_Instructions to follow_. Your answer should hold all lines of the entries that include the word "Train".

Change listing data
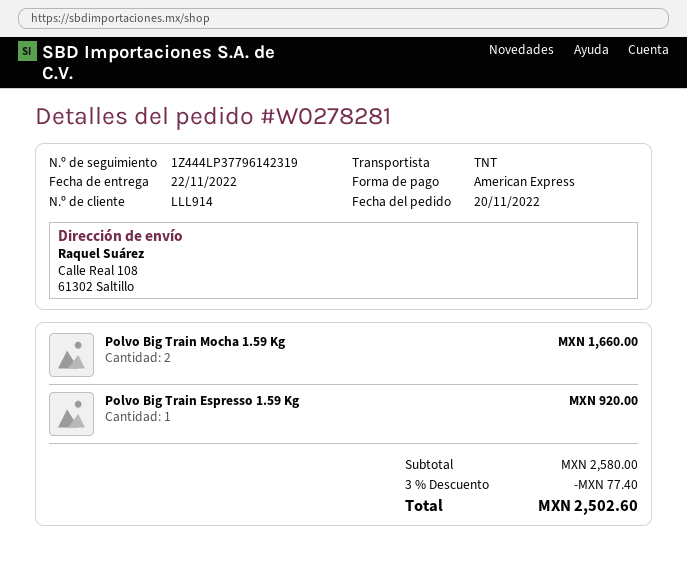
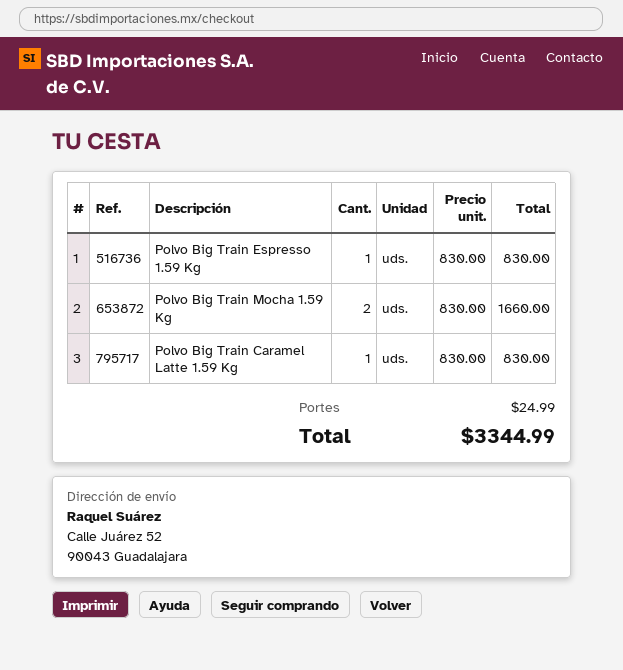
ship to: Calle Real 108, 61302 Saltillo -> Calle Juárez 52, 90043 Guadalajara
Polvo Big Train Espresso 1.59 Kg: 1 for 920.00 -> 1 for 830.00
Polvo Big Train Caramel Latte 1.59 Kg: none -> 1 for 830.00
discount: 3% = 77.40 -> none
shipping: none -> 24.99
total: 2502.60 -> 3344.99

_Answer box_.
Polvo Big Train Espresso 1.59 Kg: 1 for 920.00 -> 1 for 830.00
Polvo Big Train Caramel Latte 1.59 Kg: none -> 1 for 830.00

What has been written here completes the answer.